Mr. Peter Tabuns: I suggest to you that managements change, and that in one year or one decade you’ll have very alert, sharp, capable management that will pay attention to these things. Managements change. You get one that may not think that cyber security is that important—generally speaking, that’s why we have regulations and rules.
Are you going to be bringing forward regulations and rules to ensure that there is proper cyber security and privacy protection in this sector?
Mr. Serge Imbrogno: What we’re trying to say is that when we put in place the regulations for the smart meters, those codes and regulations were in place and those standards were in place. The OEB is gathering that information to see if we need to change. I think that coming out of that OEB review there could be additional requirements, or they could find that they’ve taken all the appropriate steps, so—
Mr. Peter Tabuns: Well, one of the questions to the LDCs was, “Do you use cyber-attack detection and reporting capabilities?” which says to me that this is an optional thing. Obviously, if it’s in a regulation they should have it, should they not?
Mr. Serge Imbrogno: The way the data is transmitted, as Brian was saying initially, is encrypted. That’s part of that security—“Is that enough? Do we need to do more?”—and I think that study that the OEB is undertaking will hopefully provide us with information, so that either we change or we say we’re satisfied.
Mr. Peter Tabuns: Can you tell us when you expect that data, the results of that study, to be available?
Mr. Brian Hewson: I believe we’ve had all the responses in and that we are in the process of analyzing the data right now. I would hope that it would be done soon, but I can’t tell you exactly what that date is.
Mr. Peter Tabuns: Okay. Just a quick technical question: Can these smart meters function as net meters as well?
Mr. Serge Imbrogno: We are working with the industry stakeholders to determine what infrastructure we need in place to move from where we are now with the microFIT program, if we want to move to self-consumption net metering. That’s one of the things we’ll be looking at: whether the smart meter is enough or if we need to augment it with another meter. Those are questions that we need to look at going forward.
Mr. Peter Tabuns: Are you saying the existing meters can’t function as net meters?
Mr. Serge Imbrogno: I’m saying we’re looking at that. That’s one of the important questions we’ll need to address, because it is a different type of system, where you need to self-consume. Whether you need two meters for that particular purpose, that’s something we’re exploring with the industry and other stakeholders.
Mr. Peter Tabuns: At this point, I’m going to assume, then, from your response that we don’t know if the smart meters can function as net meters.

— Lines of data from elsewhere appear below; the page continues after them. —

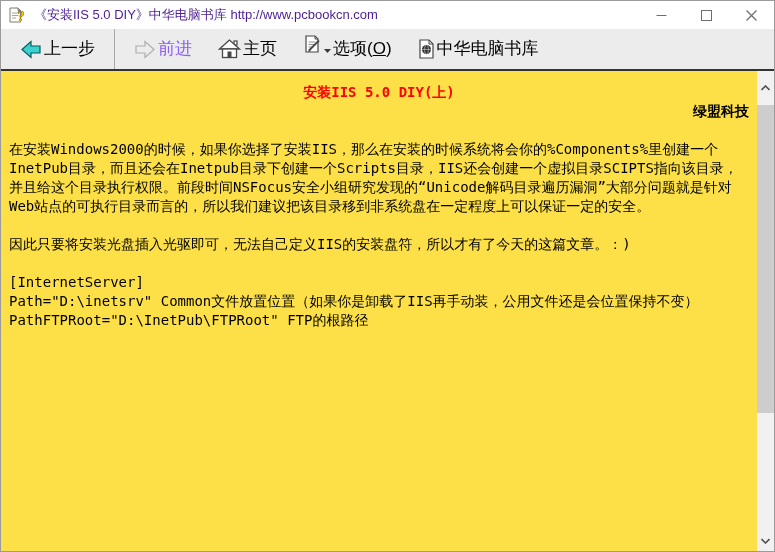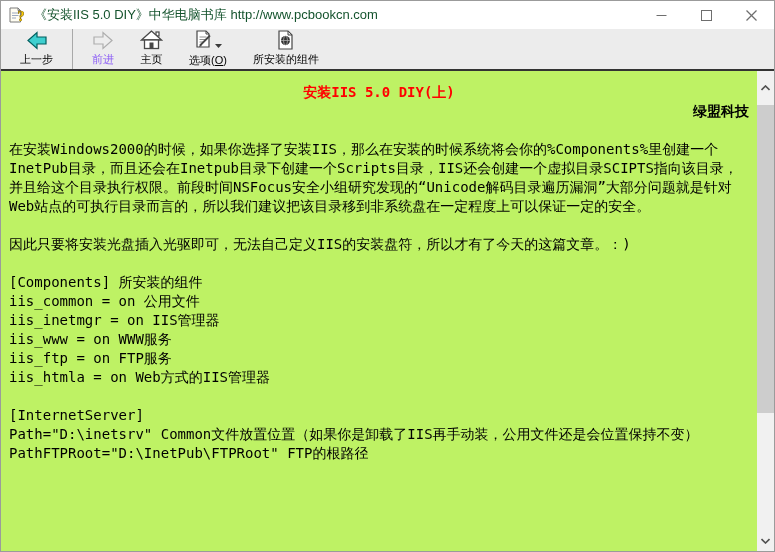--- a/index.html
+++ b/index.html
@@ -26,7 +26,7 @@
   .titlebar .title {
     margin-left: 8px;
     font-size: 13px;
-    color: #14532d;
+    color: #4c1d95;
     white-space: nowrap; overflow: hidden;
     flex: 1 1 auto;
   }

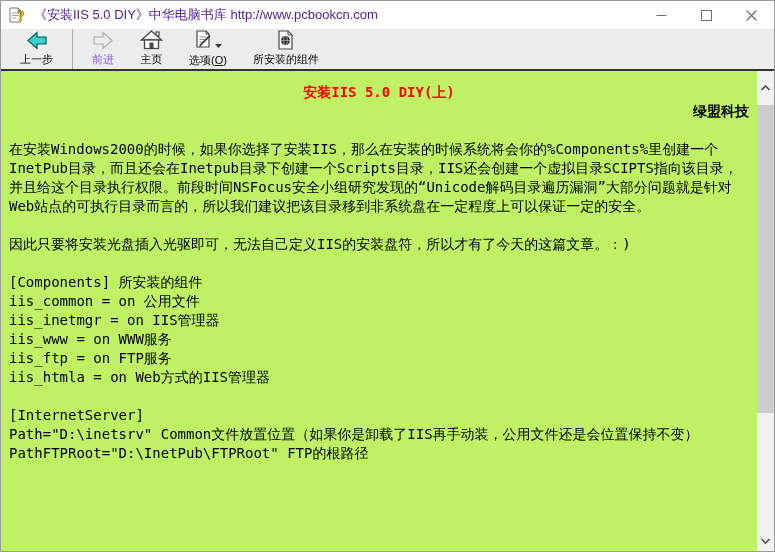--- a/index.html
+++ b/index.html
@@ -45,11 +45,11 @@
     padding-left: 6px;
   }
   .tbtn {
-    display: flex; flex-direction: column;
-    align-items: center; justify-content: center;
+    display: flex; flex-direction: row;
+    align-items: center; justify-content: space-between;
     gap: 2px;
     padding: 2px 13px 3px 13px;
-    font-size: 11px;
+    font-size: 17px;
     color: #000;
     cursor: default;
     white-space: nowrap;

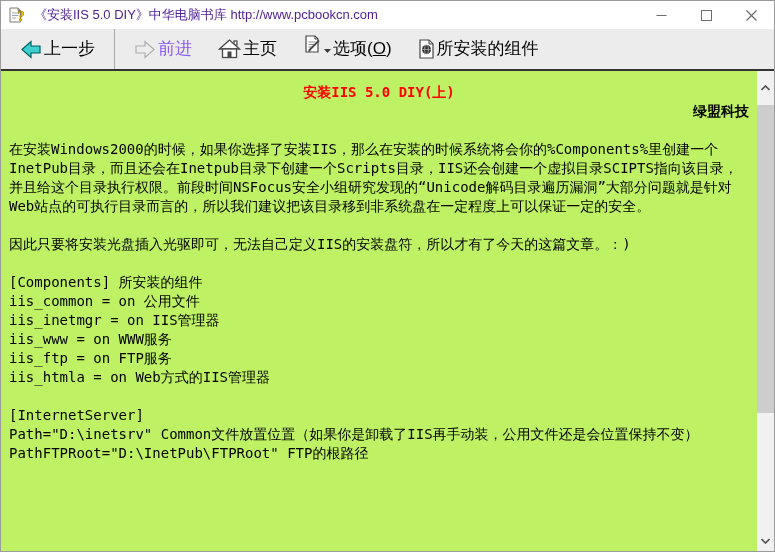--- a/index.html
+++ b/index.html
@@ -207,7 +207,7 @@
           <line x1="4" y1="10.5" x2="13" y2="10.5" stroke="#aeaeae" stroke-width="0.8"></line>
         </svg>
       </span>
-      <span class="tlabel">所安装的组件</span>
+      <span class="tlabel">中华电脑书库</span>
     </div>
   </div>
 

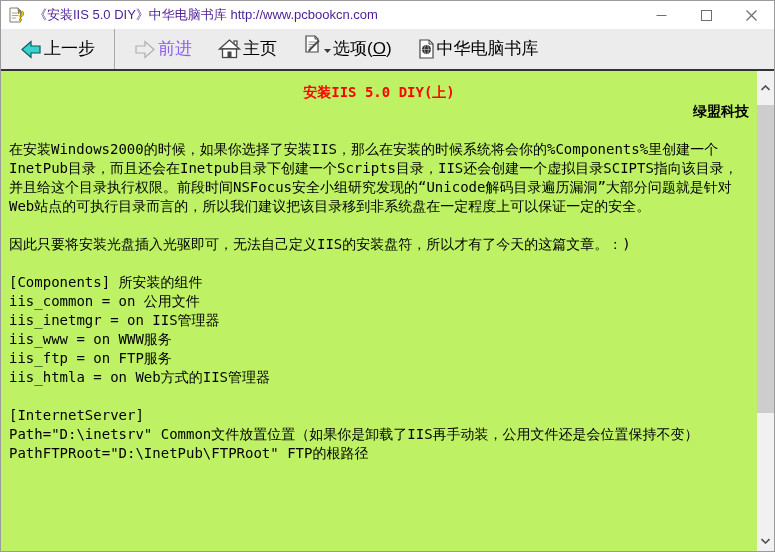--- a/index.html
+++ b/index.html
@@ -64,7 +64,7 @@
   .content {
     flex: 1 1 auto;
     position: relative;
-    background: #bef264;
+    background: #fde047;
     overflow: hidden;
   }
   .doc {

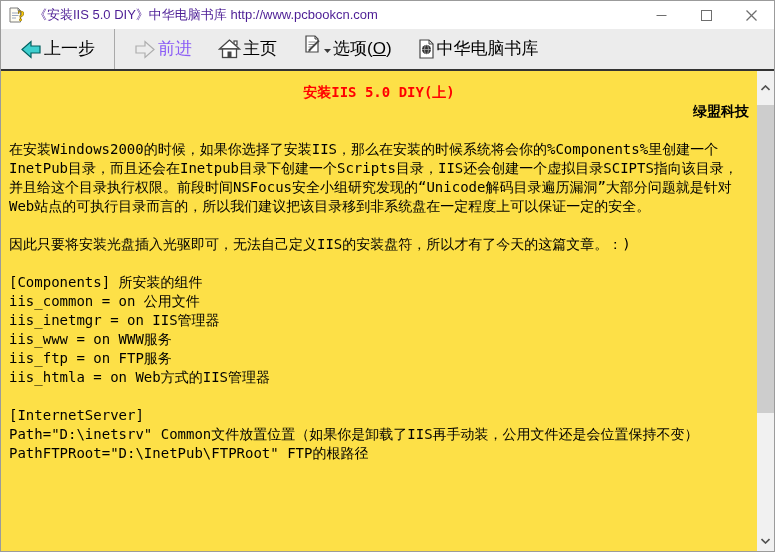--- a/index.html
+++ b/index.html
@@ -219,14 +219,6 @@
       <p>在安装Windows2000的时候，如果你选择了安装IIS，那么在安装的时候系统将会你的%Components%里创建一个InetPub目录，而且还会在Inetpub目录下创建一个Scripts目录，IIS还会创建一个虚拟目录SCIPTS指向该目录，并且给这个目录执行权限。前段时间NSFocus安全小组研究发现的“Unicode解码目录遍历漏洞”大部分问题就是针对Web站点的可执行目录而言的，所以我们建议把该目录移到非系统盘在一定程度上可以保证一定的安全。</p>
       <p>因此只要将安装光盘插入光驱即可，无法自己定义IIS的安装盘符，所以才有了今天的这篇文章。：)</p>
 
-      <div class="codeblock">
-        <div>[Components] 所安装的组件</div>
-        <div>iis_common = on 公用文件</div>
-        <div>iis_inetmgr = on IIS管理器</div>
-        <div>iis_www = on WWW服务</div>
-        <div>iis_ftp = on FTP服务</div>
-        <div>iis_htmla = on Web方式的IIS管理器</div>
-      </div>
 
       <div class="codeblock">
         <div>[InternetServer]</div>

Mr. Serge Imbrogno: I think it depends how you roll out the net metering. So I don’t want to give you an answer that, yes, for sure they can do it. It may be different, depending on what net metering program you put in place and how you do it.
Mr. Peter Tabuns: I ask because if we’re going to have two meters, it’s going to be a lot more expensive. So I look forward to the outcome of that review. It’s pretty pricey to have two meters.

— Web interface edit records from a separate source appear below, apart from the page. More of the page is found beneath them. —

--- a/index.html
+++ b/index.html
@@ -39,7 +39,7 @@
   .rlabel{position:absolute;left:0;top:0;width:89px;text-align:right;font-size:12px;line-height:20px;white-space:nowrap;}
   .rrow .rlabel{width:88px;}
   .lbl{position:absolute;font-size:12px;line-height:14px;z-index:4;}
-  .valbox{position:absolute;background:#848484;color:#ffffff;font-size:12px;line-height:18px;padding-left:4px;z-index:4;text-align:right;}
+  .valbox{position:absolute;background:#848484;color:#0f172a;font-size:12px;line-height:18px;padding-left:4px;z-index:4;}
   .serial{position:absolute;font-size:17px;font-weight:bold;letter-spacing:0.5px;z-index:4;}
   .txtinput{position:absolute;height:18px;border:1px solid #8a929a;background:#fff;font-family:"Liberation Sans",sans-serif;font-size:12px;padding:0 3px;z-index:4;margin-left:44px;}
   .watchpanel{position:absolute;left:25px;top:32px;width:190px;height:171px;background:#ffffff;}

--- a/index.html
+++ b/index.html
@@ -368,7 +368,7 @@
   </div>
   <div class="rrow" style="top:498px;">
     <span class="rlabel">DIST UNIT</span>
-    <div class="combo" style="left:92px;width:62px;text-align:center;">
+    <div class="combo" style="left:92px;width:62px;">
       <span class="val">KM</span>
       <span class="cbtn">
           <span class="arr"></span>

A question for the IESO: How has the smart meter initiative changed our electricity system’s vulnerability to cyber-attack?
Mr. Bruce Campbell: Apart from the fact that it’s obviously one more facility, I don’t think it has increased our vulnerability at all. We have good cyber-protection in place. We have good privacy protection in place.
As I mentioned earlier, the control framework that we have in place was reviewed with the Information and Privacy Commissioner. I’ll just read what she had to say at that time: “The IESO’s smart metering entity control framework demonstrates a commitment to the standard of Privacy by Design by taking a systemic and principled approach to embedding privacy within its controls.”
Mr. Peter Tabuns: Bruce, I appreciate what you’ve just read to me, but I’m not thinking just of what you control at the IESO. There are all kinds of LDCs that are plugged into the system. The Auditor General noted that there were people who had access in the LDCs whose passwords didn’t get changed on a prompt basis. I’m talking about the system as a whole. You’ve got four million hackable little computers out there keeping track of power consumption. How has that changed your assessment of the vulnerability of our electricity system?
Mr. Bruce Campbell: As I say, we take a look at the risk that that presents, at least on our side of the business, and we believe we’re mitigating that risk to an appropriate level.
Mr. Peter Tabuns: Who’s looking out for the whole system? I understand the IESO, but the LDCs are another component.
Mr. Bruce Campbell: We’re all looking at this jointly. In response to the Auditor General’s report, we have increased our level of conversation with the LDCs about explaining the need for controls. We have put more emphasis on and we’ve changed our business processes around permissions for LDCs and their agents to have access to smart meter data in the provincial data repository, so we’ve moved on that recommendation. For instance, instead of simply taking the fact that it’s the obligation of the LDC to report a change in access control to us, we actually query them manually to make sure: “Are there any changes that have happened? What’s the control that’s now in place?” So we have, as I say, increased our conversations, discussions and our business processes with the LDCs to mitigate that risk.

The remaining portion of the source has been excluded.